RECORDS SUPPLIED:
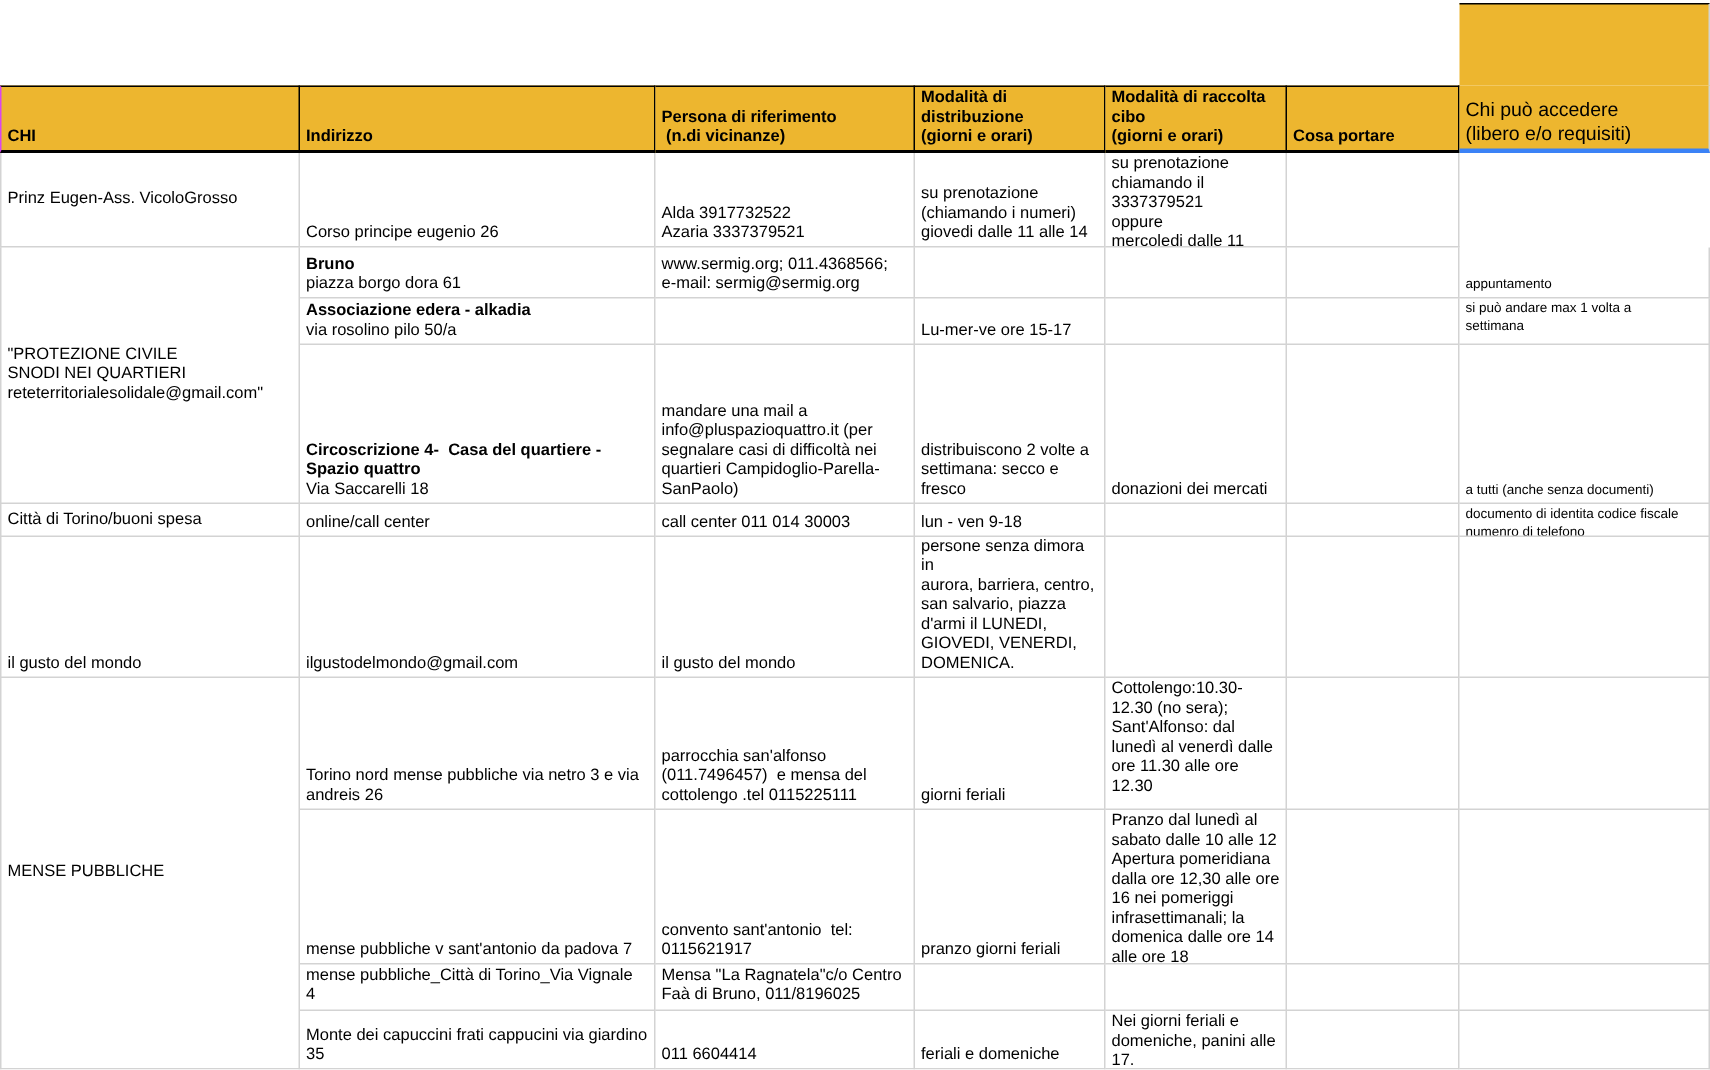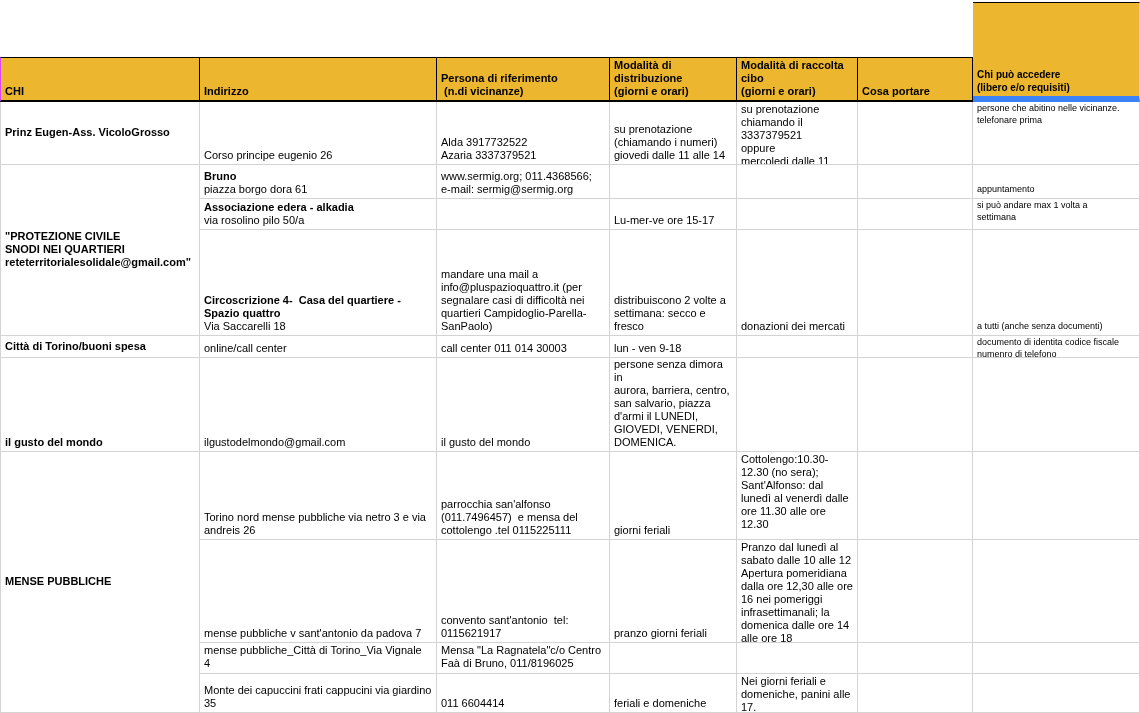--- a/index.html
+++ b/index.html
@@ -47,12 +47,12 @@
   }
   .hd.first{border-left:1px solid #d946ef;}
   .hd7{
-    font-weight:bold;
-    font-size:10px;
+    font-weight:normal;
+    font-size:13px;
     line-height:1.25;
     border-top:none;
     border-right:1px solid #d3d3d3;
-    border-bottom:6px solid #3b82f6;
+    border-bottom:3px solid #3b82f6;
   }
   .chi{font-weight:bold;}
   .mid{justify-content:center;}

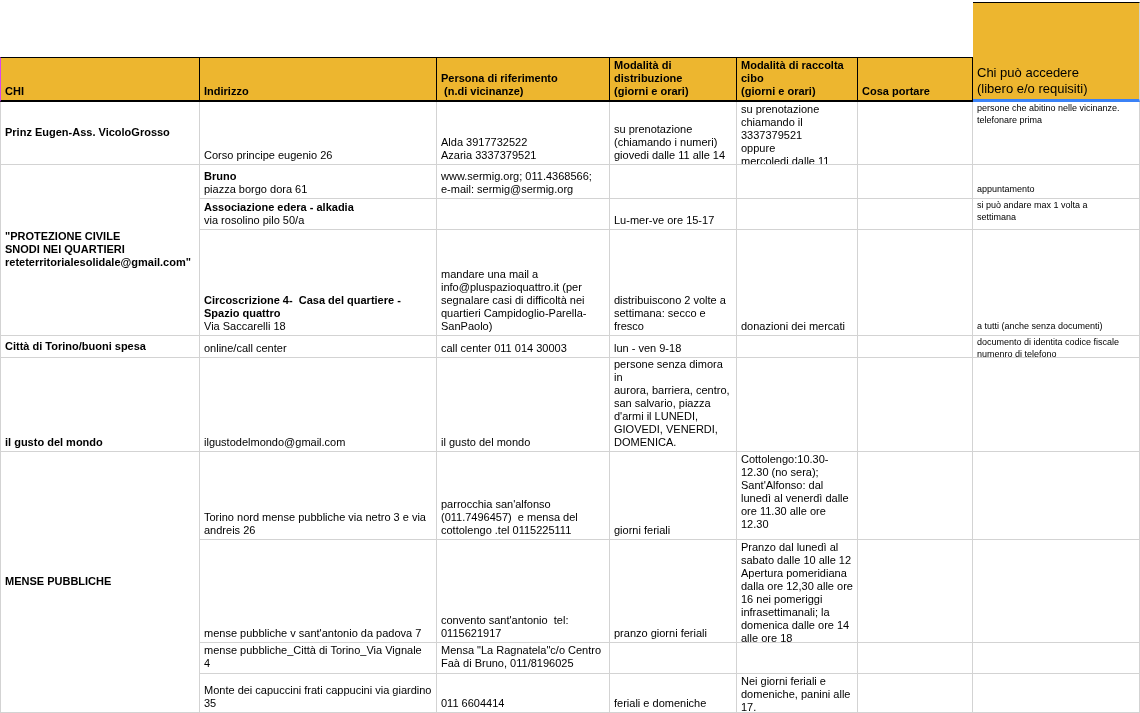--- a/index.html
+++ b/index.html
@@ -101,8 +101,6 @@
 oppure
 mercoledi dalle 11 alle14</div>
   <div class="c" style="grid-area:3/6/4/7"></div>
-  <div class="c sm top" style="grid-area:3/7/4/8">persone che abitino nelle vicinanze.
-telefonare prima</div>
 
   <div class="c" style="grid-area:4/2/5/3"><span class="b">Bruno</span><span class="n">piazza borgo dora 61</span></div>
   <div class="c" style="grid-area:4/3/5/4">www.sermig.org; 011.4368566;

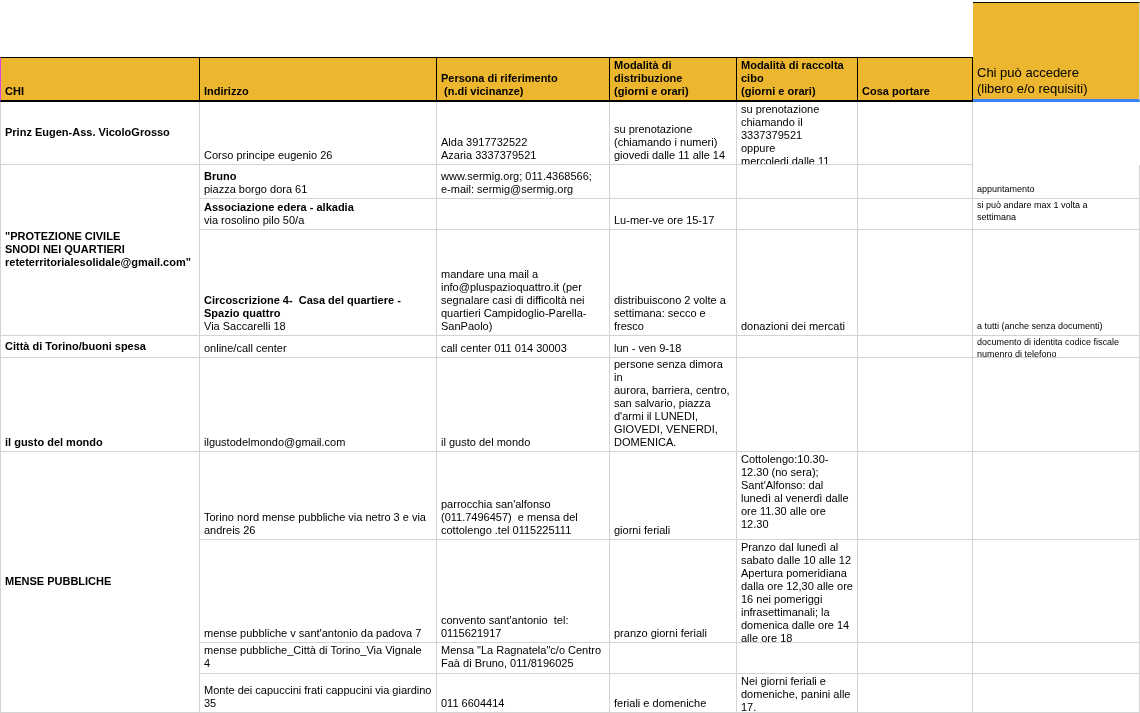--- a/index.html
+++ b/index.html
@@ -54,7 +54,7 @@
     border-right:1px solid #d3d3d3;
     border-bottom:3px solid #3b82f6;
   }
-  .chi{font-weight:bold;}
+  .chi{font-weight:normal;}
   .mid{justify-content:center;}
   .top{justify-content:flex-start;}
   .sm{font-size:9px;line-height:1.3;}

TO DO:
Scan the data above and copy every line with "solid" in it.

ANSWER TO THE EXERCISE:
   .hd.first{border-left:1px solid #d946ef;}
     border-right:1px solid #d3d3d3;
-    border-bottom:6px solid #3b82f6;
+    border-bottom:3px solid #3b82f6;
     border-right:1px solid #d3d3d3;
     border-bottom:3px solid #3b82f6;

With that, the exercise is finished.